Theoretical Posted August 26, 2015 Author Posted August 26, 2015 You think you can get this completely classically? I doubt it. For one thing, if your formula are completely classical then h can never appear. Any formula that you derive, however you derive that has h in it has quantum somewhere. Thus, almost by definition you cannot recover any quantum mechanics results that explicitly contain h. Thus, you will not be able to recover lots of the things you have claimed to be able to do, not without some 'fudging' by adding h. . Ug, you still don't get it. The classical equation needs to know the intensity of the electromagnetism, just like any other equation needs to know. It doesn't matter if you plug in 7 million joulse per wavelength or hf or whatever. It will give he saying calculated results as quantum mechanics equation. Got it? As for the QED NIST issue, I would highly recommend you contact them because they know the experiments inside and out, while you do not. They said QED needs to be recalibrated.
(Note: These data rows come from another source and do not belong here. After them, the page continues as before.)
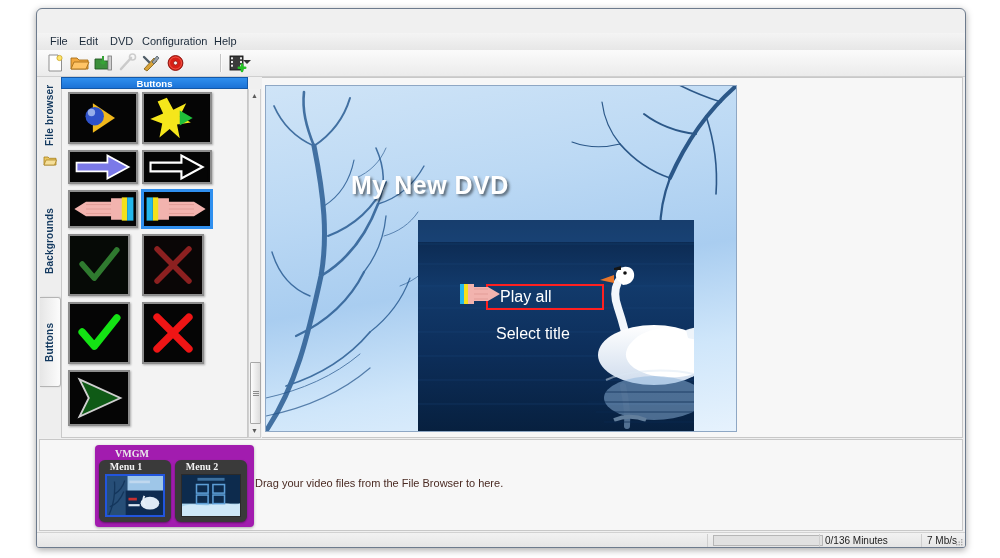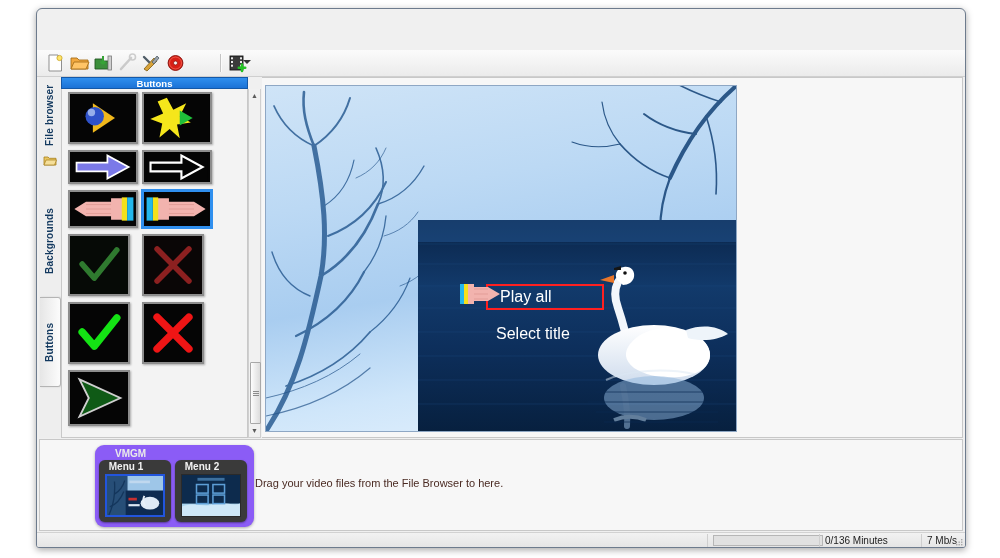"File" div { html: none -> <div> <div>File</div> <div>Edit</div> <div>DVD</div> <div>Configuration</div> <div>Help</div> </div> }
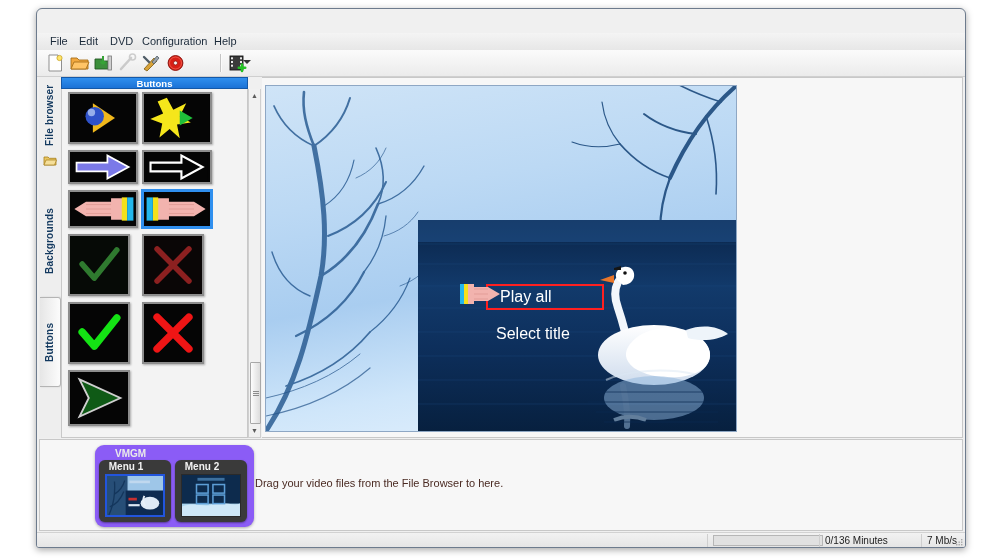"My New DVD" div { html: none -> <div>My New DVD</div> }
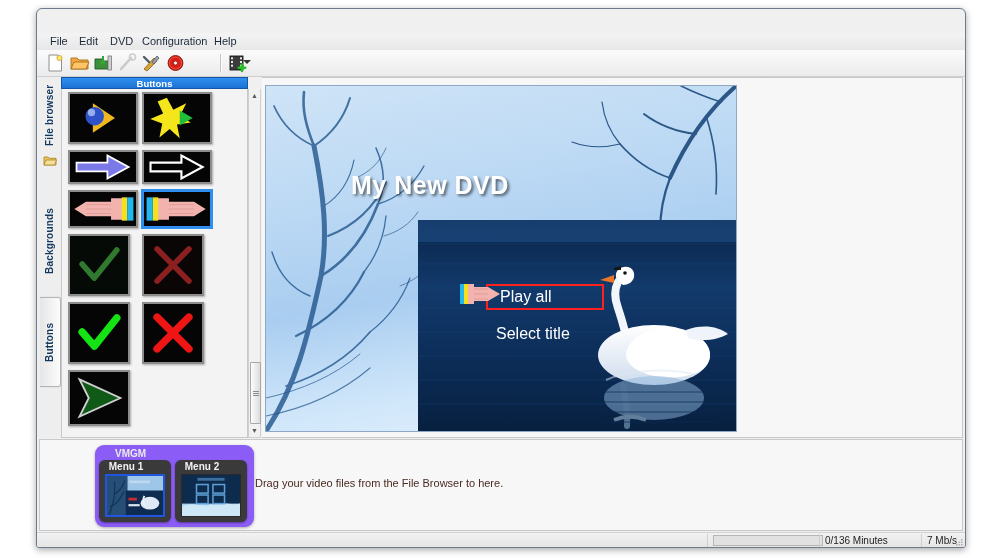"Play all" #swan-panel { width: 318px -> 276px }
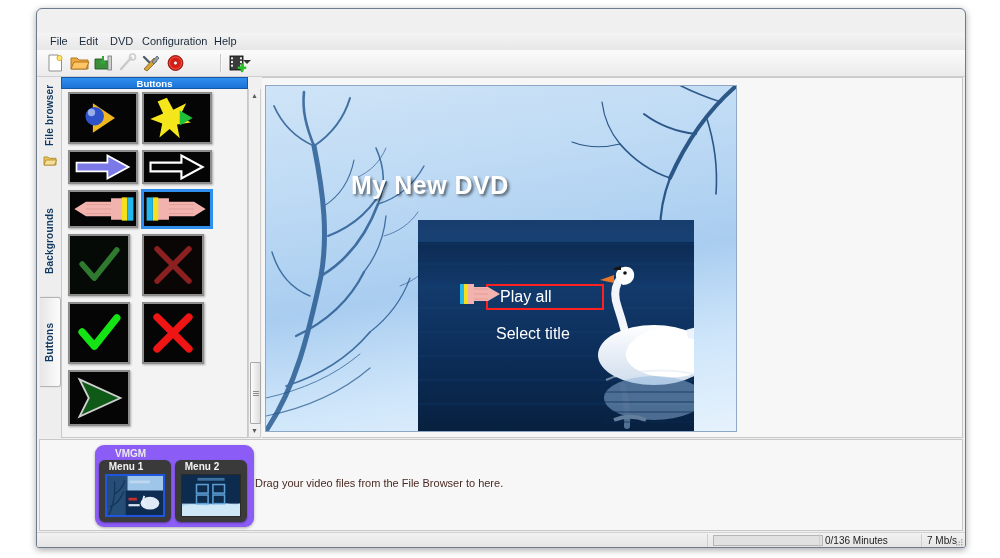"VMGM" #vmgm-group { background: #8b5cf6 -> #a21caf; border-radius: 9px -> 4px; font-family: none -> Liberation Serif, serif }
studiot Posted August 26, 2015 Posted August 26, 2015 (edited) I think the claims are getting more outlandish and Walter Mitty by the post, But there is still no solid pudding to prove (digest) or even discuss. Heaviside is spinning rapidly in his grave. Edited August 26, 2015 by studiot
Theoretical Posted August 26, 2015 Author Posted August 26, 2015 I think the claims are getting more outlandish and Walter Mitty by the post, But there is still no solid pudding to prove (digest) or even discuss. Heaviside is spinning rapidly in his grave. I have already proven mathematically classical mechanics correctly to derives the momentum for electromagnetism.
Klaynos Posted August 26, 2015 Posted August 26, 2015 I have already proven mathematically classical mechanics correctly to derives the momentum for electromagnetism. As shown in the closed thread this isn't true. I'm pretty sure you were told not to reintroduce that topic.
Theoretical Posted August 26, 2015 Author Posted August 26, 2015 As shown in the closed thread this isn't true. I'm pretty sure you were told not to reintroduce that topic.Prove it! Ask me what the momentum of emr is for whatever amount of energy is absorbed per wavelength. Go for it. Pretty funny how the classical prediction is exactly the QM. ... Nobody ever told me what I can and can't discuss. That's blatant suppression of truth. And nobody here is going to put this fire out. Pretty obvious is what's happening.
studiot Posted August 26, 2015 Posted August 26, 2015 Do you even know who Heaviside was or what he did?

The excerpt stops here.